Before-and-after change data
Content starts

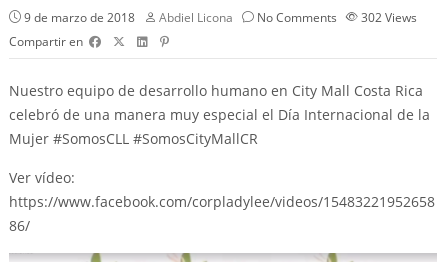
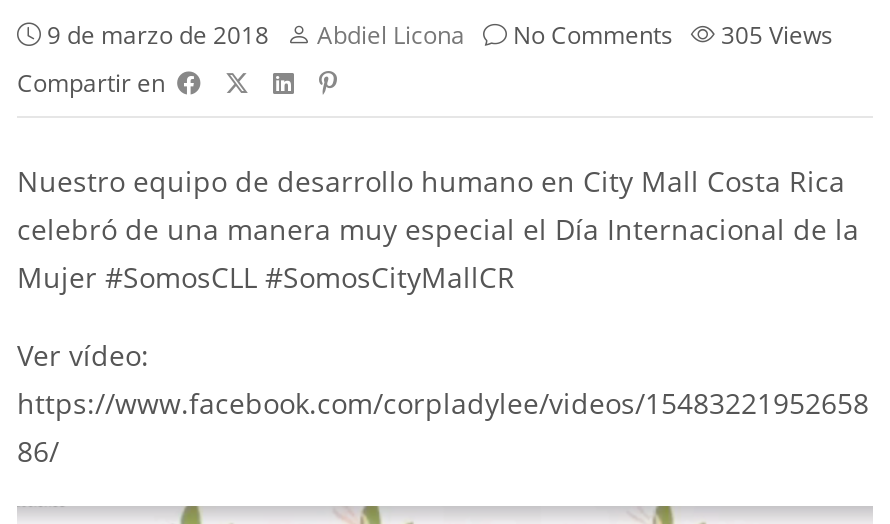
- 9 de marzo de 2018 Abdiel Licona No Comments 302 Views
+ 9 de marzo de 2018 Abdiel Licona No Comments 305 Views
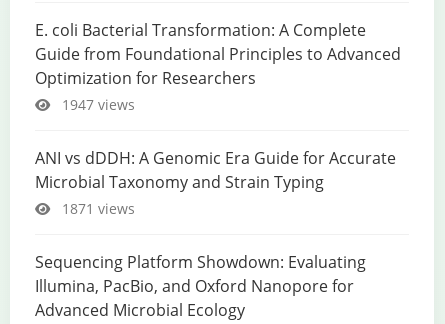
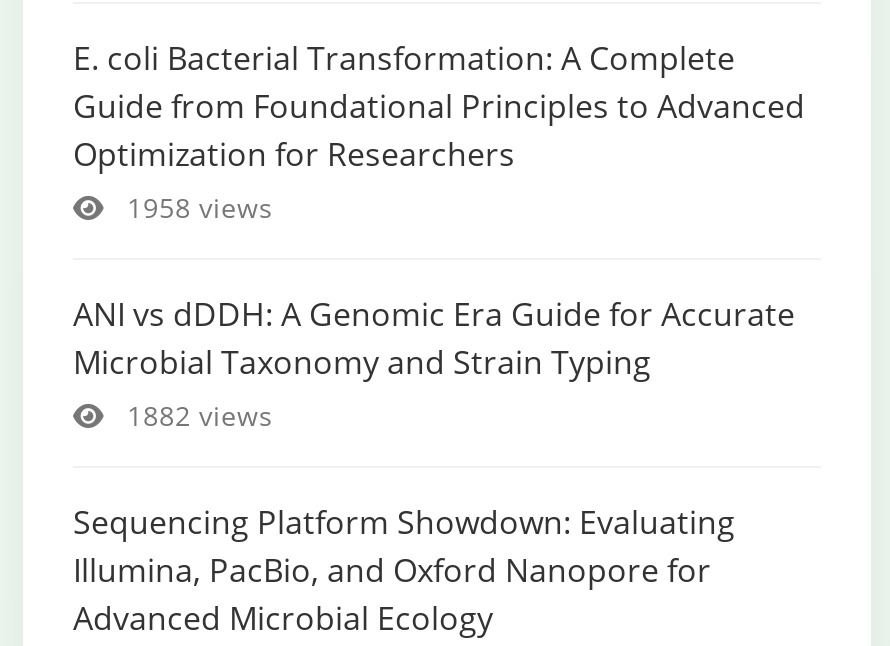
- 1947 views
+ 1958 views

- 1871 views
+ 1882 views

Content ends
Content starts

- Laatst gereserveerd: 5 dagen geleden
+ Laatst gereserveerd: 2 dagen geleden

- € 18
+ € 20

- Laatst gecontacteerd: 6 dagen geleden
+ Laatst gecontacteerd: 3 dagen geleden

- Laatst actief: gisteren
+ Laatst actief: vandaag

Content ends

Description of the task.
In the entries above, find every line holding the word "gereserveerd" and copy it out.

Answer box.
- Laatst gereserveerd: 5 dagen geleden
+ Laatst gereserveerd: 2 dagen geleden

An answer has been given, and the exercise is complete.